Marijuana has been authorized for recreational use in 18 states thus far. Each state has its own set of restrictions for how and where marijuana may be used. Flying on an aircraft, on the other hand, takes you out of state authority and into federal territory. On a federal level, marijuana is still classified as a schedule I drug. This implies that bringing recreational marijuana on an airline is prohibited.

According to The Washington Post, “the airspace you’ll be passing over is considered federal property, which is why it can’t come on your trip.” “This includes travelling inside states where marijuana is legal, as well as flying between states where it is lawful for recreational use.” 

Despite the fact that it is illegal to bring recreational marijuana on an aircraft, the TSA has adopted a surprise attitude on the drug. “Let us be blunt: TSA agents DO NOT check for marijuana or other illicit narcotics,” TSA said on Instagram in response to a question about flying with cannabis. Our screening measures are aimed at ensuring security and identifying dangers.”

This may seem to be a liberal viewpoint, but the TSA has said that they are searching for security risks, not marijuana. 

They do, however, contain language that you should be aware of if you’re thinking about getting marijuana through airport security. “TSA security agents do not check for marijuana or other illicit substances during security screening,” according to the TSA website, “but if any unlawful material is detected during security screening, TSA will submit the situation to a law enforcement officer.”

You may believe that medicinal marijuana is more legal. After all, medicinal marijuana requires a doctor’s prescription, and it has been authorized for a range of medical problems. Even drugs made from cannabis have been authorized by the FDA. 

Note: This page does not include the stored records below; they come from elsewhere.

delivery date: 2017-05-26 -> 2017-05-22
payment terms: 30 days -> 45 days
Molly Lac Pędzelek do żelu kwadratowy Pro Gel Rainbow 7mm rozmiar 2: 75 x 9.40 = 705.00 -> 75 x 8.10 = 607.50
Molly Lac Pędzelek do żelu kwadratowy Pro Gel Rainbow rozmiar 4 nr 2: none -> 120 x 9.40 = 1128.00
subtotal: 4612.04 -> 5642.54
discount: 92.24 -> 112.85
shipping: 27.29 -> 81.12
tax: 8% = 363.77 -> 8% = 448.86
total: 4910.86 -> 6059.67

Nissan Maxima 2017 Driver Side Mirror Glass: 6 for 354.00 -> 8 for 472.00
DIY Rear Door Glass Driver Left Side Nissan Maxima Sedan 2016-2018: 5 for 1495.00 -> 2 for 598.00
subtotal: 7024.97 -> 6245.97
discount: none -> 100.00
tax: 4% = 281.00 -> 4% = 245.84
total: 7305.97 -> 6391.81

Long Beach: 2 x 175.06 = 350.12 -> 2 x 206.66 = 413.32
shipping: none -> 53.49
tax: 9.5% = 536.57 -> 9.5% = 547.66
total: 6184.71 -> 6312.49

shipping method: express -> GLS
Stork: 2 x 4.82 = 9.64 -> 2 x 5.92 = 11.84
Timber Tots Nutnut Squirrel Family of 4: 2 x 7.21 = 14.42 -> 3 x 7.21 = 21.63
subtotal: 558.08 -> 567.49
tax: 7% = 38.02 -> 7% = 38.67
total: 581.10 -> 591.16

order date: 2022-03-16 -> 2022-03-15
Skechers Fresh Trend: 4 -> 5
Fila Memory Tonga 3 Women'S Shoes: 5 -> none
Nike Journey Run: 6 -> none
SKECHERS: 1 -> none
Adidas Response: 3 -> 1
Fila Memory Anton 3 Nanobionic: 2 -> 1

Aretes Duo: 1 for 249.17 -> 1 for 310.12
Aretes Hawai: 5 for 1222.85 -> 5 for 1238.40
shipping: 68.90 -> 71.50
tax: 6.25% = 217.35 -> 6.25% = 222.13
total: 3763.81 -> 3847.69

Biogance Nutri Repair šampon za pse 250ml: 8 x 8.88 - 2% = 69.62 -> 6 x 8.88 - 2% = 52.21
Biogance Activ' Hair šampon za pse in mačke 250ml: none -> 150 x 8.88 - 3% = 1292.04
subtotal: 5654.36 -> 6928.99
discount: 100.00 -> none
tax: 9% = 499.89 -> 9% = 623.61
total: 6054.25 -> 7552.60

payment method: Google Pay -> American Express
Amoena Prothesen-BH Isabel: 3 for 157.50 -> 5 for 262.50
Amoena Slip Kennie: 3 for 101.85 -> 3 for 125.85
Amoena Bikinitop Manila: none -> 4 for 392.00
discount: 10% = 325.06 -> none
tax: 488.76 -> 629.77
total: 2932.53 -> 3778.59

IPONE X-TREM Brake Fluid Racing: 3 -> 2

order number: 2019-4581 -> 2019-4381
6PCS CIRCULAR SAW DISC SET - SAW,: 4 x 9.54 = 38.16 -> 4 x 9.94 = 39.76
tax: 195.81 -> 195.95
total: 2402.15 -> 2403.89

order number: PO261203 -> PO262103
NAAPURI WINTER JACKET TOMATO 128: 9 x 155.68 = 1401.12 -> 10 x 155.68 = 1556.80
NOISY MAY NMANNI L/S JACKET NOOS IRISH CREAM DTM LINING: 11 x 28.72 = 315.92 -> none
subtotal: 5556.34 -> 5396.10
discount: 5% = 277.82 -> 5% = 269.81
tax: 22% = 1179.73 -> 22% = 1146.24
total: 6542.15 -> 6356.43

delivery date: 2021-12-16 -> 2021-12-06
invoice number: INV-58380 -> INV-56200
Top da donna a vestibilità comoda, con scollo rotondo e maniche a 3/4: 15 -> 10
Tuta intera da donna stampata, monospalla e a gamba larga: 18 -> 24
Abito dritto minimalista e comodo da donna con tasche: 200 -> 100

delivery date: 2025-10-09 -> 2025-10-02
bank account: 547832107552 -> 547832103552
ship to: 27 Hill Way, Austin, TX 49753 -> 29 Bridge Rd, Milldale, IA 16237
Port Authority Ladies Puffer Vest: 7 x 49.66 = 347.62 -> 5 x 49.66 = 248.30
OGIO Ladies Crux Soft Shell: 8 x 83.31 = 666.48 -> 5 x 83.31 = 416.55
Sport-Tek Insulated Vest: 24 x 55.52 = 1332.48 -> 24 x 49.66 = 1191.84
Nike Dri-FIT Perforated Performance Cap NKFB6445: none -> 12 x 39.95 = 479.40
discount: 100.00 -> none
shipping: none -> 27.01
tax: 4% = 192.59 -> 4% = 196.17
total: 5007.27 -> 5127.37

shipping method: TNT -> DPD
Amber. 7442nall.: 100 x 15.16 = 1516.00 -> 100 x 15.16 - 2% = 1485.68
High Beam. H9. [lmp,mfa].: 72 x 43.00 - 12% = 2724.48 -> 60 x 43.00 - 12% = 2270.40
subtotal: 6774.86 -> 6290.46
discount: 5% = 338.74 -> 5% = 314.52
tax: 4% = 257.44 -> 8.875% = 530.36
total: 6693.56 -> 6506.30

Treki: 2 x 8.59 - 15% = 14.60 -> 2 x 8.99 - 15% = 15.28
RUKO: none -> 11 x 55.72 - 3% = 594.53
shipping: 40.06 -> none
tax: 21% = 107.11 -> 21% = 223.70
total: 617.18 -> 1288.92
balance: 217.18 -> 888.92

On the federal level, however, medical marijuana remains illegal. If you’re found with medical marijuana and provide a medical card, you could receive a little more leeway than if you’re caught with recreational marijuana, but don’t count on it.

“If you don’t know the regulations, traveling with medicinal marijuana might lead to an arrest or, at the very least, a confusing legal gray area,” according to The New York Times. 

If you want to travel with medicinal marijuana, you should also verify with your airline. Several airlines, like Delta and American Airlines, have made it clear that medicinal marijuana is not permitted on their aircraft.

CBD

CBD has exploded in popularity in recent years, and it’s now the natural go-to solution for many people wanting to reduce anxiety. Anxiety and flying are commonly linked, so it’s no wonder that many people take CBD in their carry-on luggage. 

With a few exceptions, CBD is permitted to travel with in the United States. “Cannabidiol (CBD) oil, save for items that contain no more than 0.3 percent THC on a dry weight basis or those are authorized by FDA, remains prohibited under federal law,” according to TSA regulation.

This implies you should only bring THC-free CBD products. To prevent any misunderstanding at the security checkpoint, carry an FDA authorized (and labeled) product through TSA.

Keep an eye out for the gray area.

“There are a lot of contradictory signals being delivered,” David Bannard, an attorney at Kaplan Kirsch & Rockwell LLP in Boston who advises airports on marijuana and other regulatory concerns, told Forbes.

There is a lot of gray area when it comes to the TSA and marijuana. When it comes to marijuana and the TSA, not only do states have various laws, but individual airports also have varied procedures. Because of this jumble of regulations, it’s crucial to know and observe the rules no matter where you are.